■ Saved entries
########################################

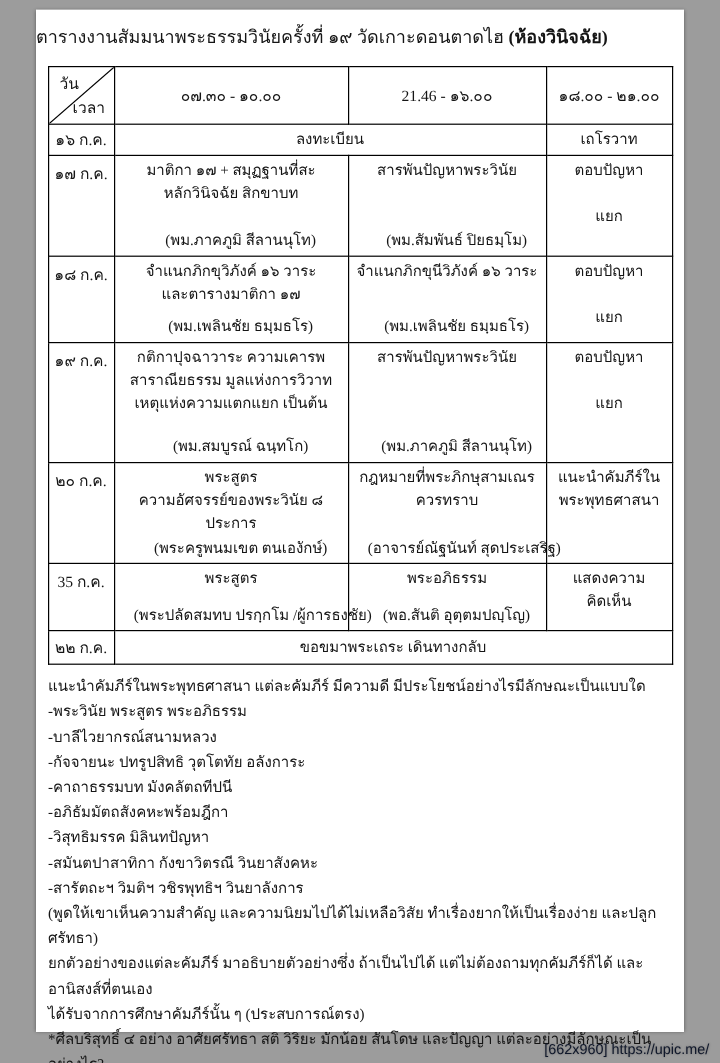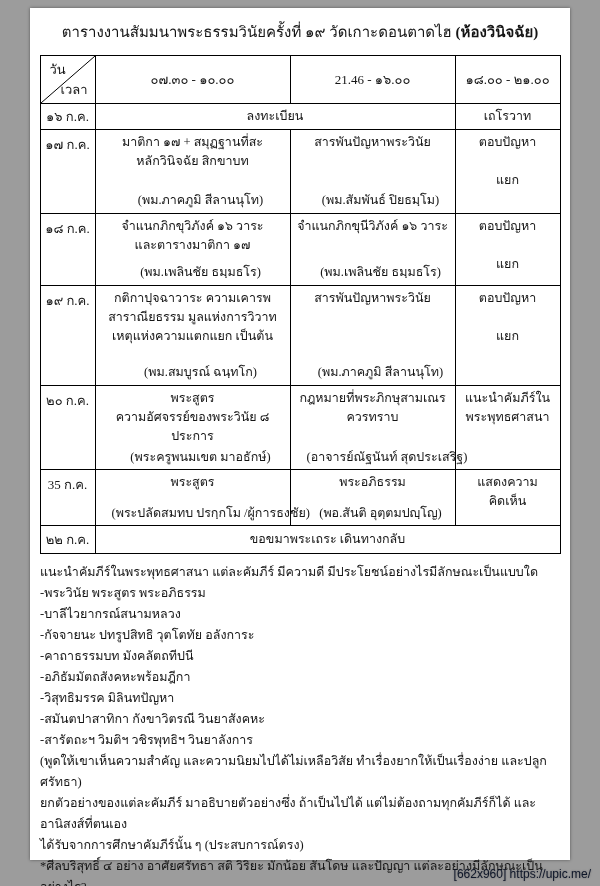--- a/index.html
+++ b/index.html
@@ -8,21 +8,21 @@
     font-family: "Liberation Serif", "DejaVu Serif", serif;
     background: #9c9c9c;
   }
   .canvas { position: relative; width: 600px; height: 886px; background: #9c9c9c; overflow: hidden; }
   .page {
     position: absolute; left: 30px; top: 8px; width: 540px; height: 852px;
     background: #ffffff; color: #151515;
     box-shadow: 0 0 3px rgba(0,0,0,.45);
     padding-top: 14px;
   }
-  .title { text-align: center; font-size: 15px; line-height: 20px; white-space: nowrap; }
+  .title { text-align: left; font-size: 15px; line-height: 20px; white-space: nowrap; }
   .title b { font-weight: bold; }
 
   table.schedule {
     border-collapse: collapse; table-layout: fixed;
     width: 520px; margin: 13px auto 0;
     font-size: 12.5px; line-height: 1.5;
   }
   .schedule td { border: 1px solid #000; vertical-align: top; text-align: center; padding: 3px; }
   .schedule .slot { vertical-align: middle; font-size: 13px; }
   .schedule .day { padding-top: 5px; font-size: 13px; }
@@ -150,21 +150,21 @@
 
 แยก</div>
             </td>
       </tr>
 
       <tr class="r5">
         <td class="day">๒๐ ก.ค.</td>
         <td class="cell">
           <div class="lines">พระสูตร
 ความอัศจรรย์ของพระวินัย ๘ ประการ</div>
-          <div class="speaker">(พระครูพนมเขต มาอธักษ์)</div>
+          <div class="speaker">(พระครูพนมเขต ตนเองักษ์)</div>
         </td>
         <td class="cell">
           <div class="lines">กฎหมายที่พระภิกษุสามเณร
 ควรทราบ</div>
           <div class="speaker">(อาจารย์ณัฐนันท์ สุดประเสริฐ)</div>
         </td>
         <td>
               <div class="lines">แนะนำคัมภีร์ใน
 พระพุทธศาสนา</div>
             </td>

########################################

Starting at the line above that holds "5px; font-size: 13px;" and ending at the line that holds "ความอัศจรรย์ของพระวินัย ๘ ประการ</div>", transcribe each line exactly and include no other lines.

■ Final answer
   .schedule .day { padding-top: 5px; font-size: 13px; }
@@ -150,21 +150,21 @@
 
 แยก</div>
             </td>
       </tr>
 
       <tr class="r5">
         <td class="day">๒๐ ก.ค.</td>
         <td class="cell">
           <div class="lines">พระสูตร
 ความอัศจรรย์ของพระวินัย ๘ ประการ</div>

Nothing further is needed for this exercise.